BEGIN Entries provided

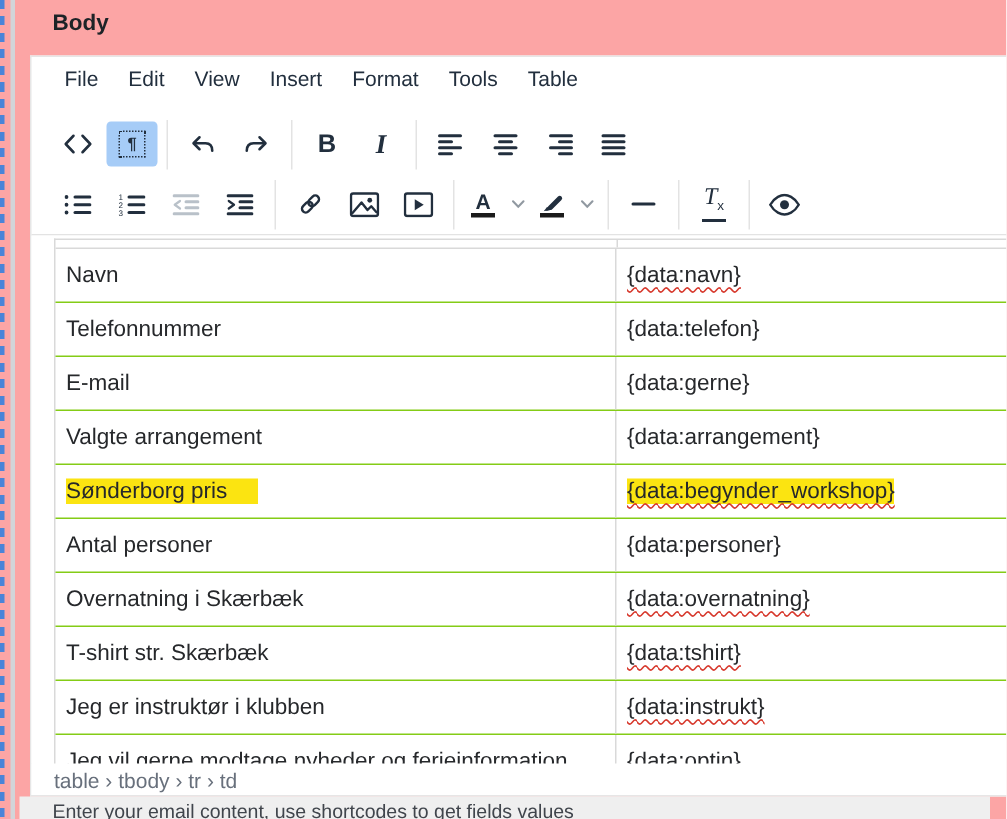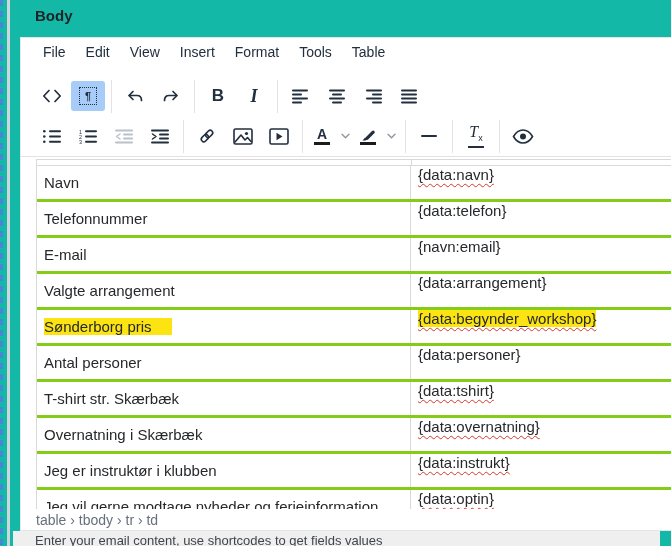--- a/index.html
+++ b/index.html
@@ -5,7 +5,7 @@
   * { margin:0; padding:0; box-sizing:border-box; }
   html,body { width:671px; height:546px; overflow:hidden; background:#fff;
     font-family:"Liberation Sans", sans-serif; color:#222f3e; }
-  .stage { position:relative; width:671px; height:546px; background:#14b8a6; }
+  .stage { position:relative; width:671px; height:546px; background:#fca5a5; }
 
   
   .left-dashed { position:absolute; left:0; top:0; bottom:0; width:3px;

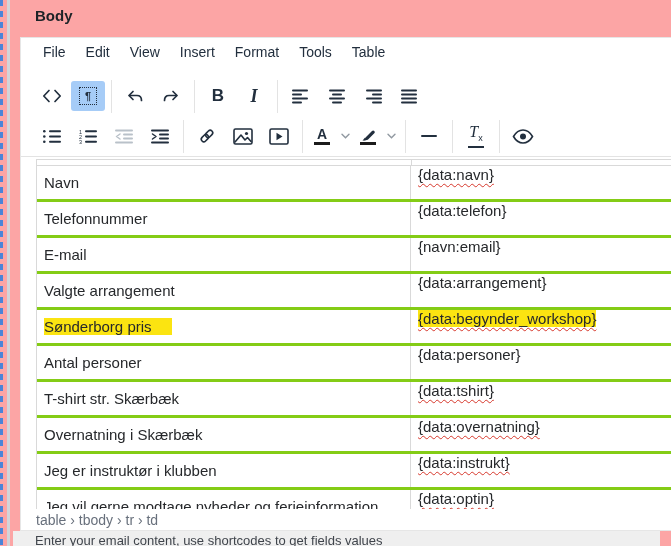--- a/index.html
+++ b/index.html
@@ -49,7 +49,7 @@
     border-top:1px solid #d9d9d9; font-size:15px; color:#26282b; }
   .cut-row-top { height:6px; border-bottom:1px solid #d9d9d9; position:relative; }
   .cut-row-top .vdiv { position:absolute; left:374px; top:0; bottom:0; width:1px; background:#d9d9d9; }
-  .trow { display:flex; height:36px; border-bottom:3px solid #84cc16; align-items:center; }
+  .trow { display:flex; height:36px; border-bottom:1px solid #84cc16; align-items:center; }
   .tcell-label { width:374px; padding-left:7px; border-right:1px solid #d9d9d9; height:100%;
     display:flex; align-items:center; }
   .tcell-value { flex:1; padding-left:7px; height:100%; display:flex; align-items:flex-start; }

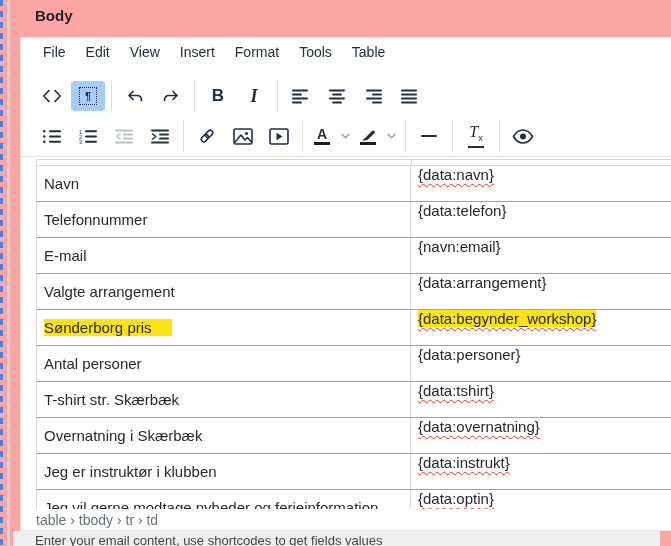--- a/index.html
+++ b/index.html
@@ -52,7 +52,7 @@
   .trow { display:flex; height:36px; border-bottom:1px solid #84cc16; align-items:center; }
   .tcell-label { width:374px; padding-left:7px; border-right:1px solid #d9d9d9; height:100%;
     display:flex; align-items:center; }
-  .tcell-value { flex:1; padding-left:7px; height:100%; display:flex; align-items:flex-start; }
+  .tcell-value { flex:1; padding-left:7px; height:100%; display:flex; align-items:center; }
   .misspell { text-decoration:underline wavy #d7382c; text-decoration-thickness:1px;
     text-underline-offset:3px; text-decoration-skip-ink:none; }
   .hl { background:#fbe411; }

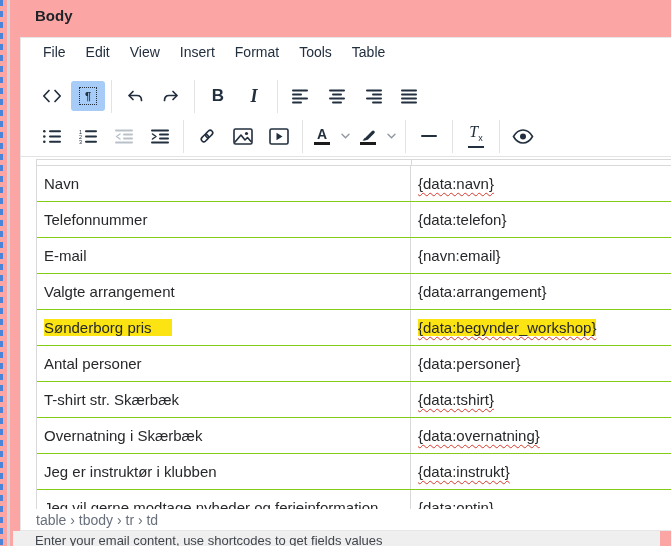--- a/index.html
+++ b/index.html
@@ -310,7 +310,7 @@
                 <span class="lbl">E-mail</span>
               </div>
     <div class="tcell-value">
-                <span class="val">{navn:email}</span>
+                <span class="val">{data:gerne}</span>
               </div>
   </div>
 

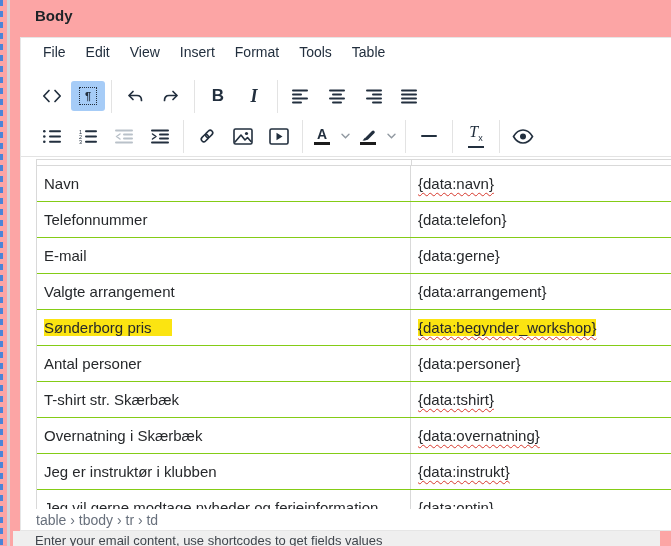--- a/index.html
+++ b/index.html
@@ -343,19 +343,19 @@
 
   <div class="trow">
     <div class="tcell-label">
+                <span class="lbl">Overnatning i Skærbæk</span>
+              </div>
+    <div class="tcell-value">
+                <span class="val misspell">{data:overnatning}</span>
+              </div>
+  </div>
+
+  <div class="trow">
+    <div class="tcell-label">
                 <span class="lbl">T-shirt str. Skærbæk</span>
               </div>
     <div class="tcell-value">
                 <span class="val misspell">{data:tshirt}</span>
-              </div>
-  </div>
-
-  <div class="trow">
-    <div class="tcell-label">
-                <span class="lbl">Overnatning i Skærbæk</span>
-              </div>
-    <div class="tcell-value">
-                <span class="val misspell">{data:overnatning}</span>
               </div>
   </div>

END Entries provided

Problem: Please print each entry exactly as it stands, without the pictures.

Solution for this problem:
--- a/index.html
+++ b/index.html
@@ -5,7 +5,7 @@
   * { margin:0; padding:0; box-sizing:border-box; }
   html,body { width:671px; height:546px; overflow:hidden; background:#fff;
     font-family:"Liberation Sans", sans-serif; color:#222f3e; }
-  .stage { position:relative; width:671px; height:546px; background:#14b8a6; }
+  .stage { position:relative; width:671px; height:546px; background:#fca5a5; }
 
   
   .left-dashed { position:absolute; left:0; top:0; bottom:0; width:3px;

--- a/index.html
+++ b/index.html
@@ -49,7 +49,7 @@
     border-top:1px solid #d9d9d9; font-size:15px; color:#26282b; }
   .cut-row-top { height:6px; border-bottom:1px solid #d9d9d9; position:relative; }
   .cut-row-top .vdiv { position:absolute; left:374px; top:0; bottom:0; width:1px; background:#d9d9d9; }
-  .trow { display:flex; height:36px; border-bottom:3px solid #84cc16; align-items:center; }
+  .trow { display:flex; height:36px; border-bottom:1px solid #84cc16; align-items:center; }
   .tcell-label { width:374px; padding-left:7px; border-right:1px solid #d9d9d9; height:100%;
     display:flex; align-items:center; }
   .tcell-value { flex:1; padding-left:7px; height:100%; display:flex; align-items:flex-start; }

--- a/index.html
+++ b/index.html
@@ -52,7 +52,7 @@
   .trow { display:flex; height:36px; border-bottom:1px solid #84cc16; align-items:center; }
   .tcell-label { width:374px; padding-left:7px; border-right:1px solid #d9d9d9; height:100%;
     display:flex; align-items:center; }
-  .tcell-value { flex:1; padding-left:7px; height:100%; display:flex; align-items:flex-start; }
+  .tcell-value { flex:1; padding-left:7px; height:100%; display:flex; align-items:center; }
   .misspell { text-decoration:underline wavy #d7382c; text-decoration-thickness:1px;
     text-underline-offset:3px; text-decoration-skip-ink:none; }
   .hl { background:#fbe411; }

--- a/index.html
+++ b/index.html
@@ -310,7 +310,7 @@
                 <span class="lbl">E-mail</span>
               </div>
     <div class="tcell-value">
-                <span class="val">{navn:email}</span>
+                <span class="val">{data:gerne}</span>
               </div>
   </div>
 

--- a/index.html
+++ b/index.html
@@ -343,19 +343,19 @@
 
   <div class="trow">
     <div class="tcell-label">
+                <span class="lbl">Overnatning i Skærbæk</span>
+              </div>
+    <div class="tcell-value">
+                <span class="val misspell">{data:overnatning}</span>
+              </div>
+  </div>
+
+  <div class="trow">
+    <div class="tcell-label">
                 <span class="lbl">T-shirt str. Skærbæk</span>
               </div>
     <div class="tcell-value">
                 <span class="val misspell">{data:tshirt}</span>
-              </div>
-  </div>
-
-  <div class="trow">
-    <div class="tcell-label">
-                <span class="lbl">Overnatning i Skærbæk</span>
-              </div>
-    <div class="tcell-value">
-                <span class="val misspell">{data:overnatning}</span>
               </div>
   </div>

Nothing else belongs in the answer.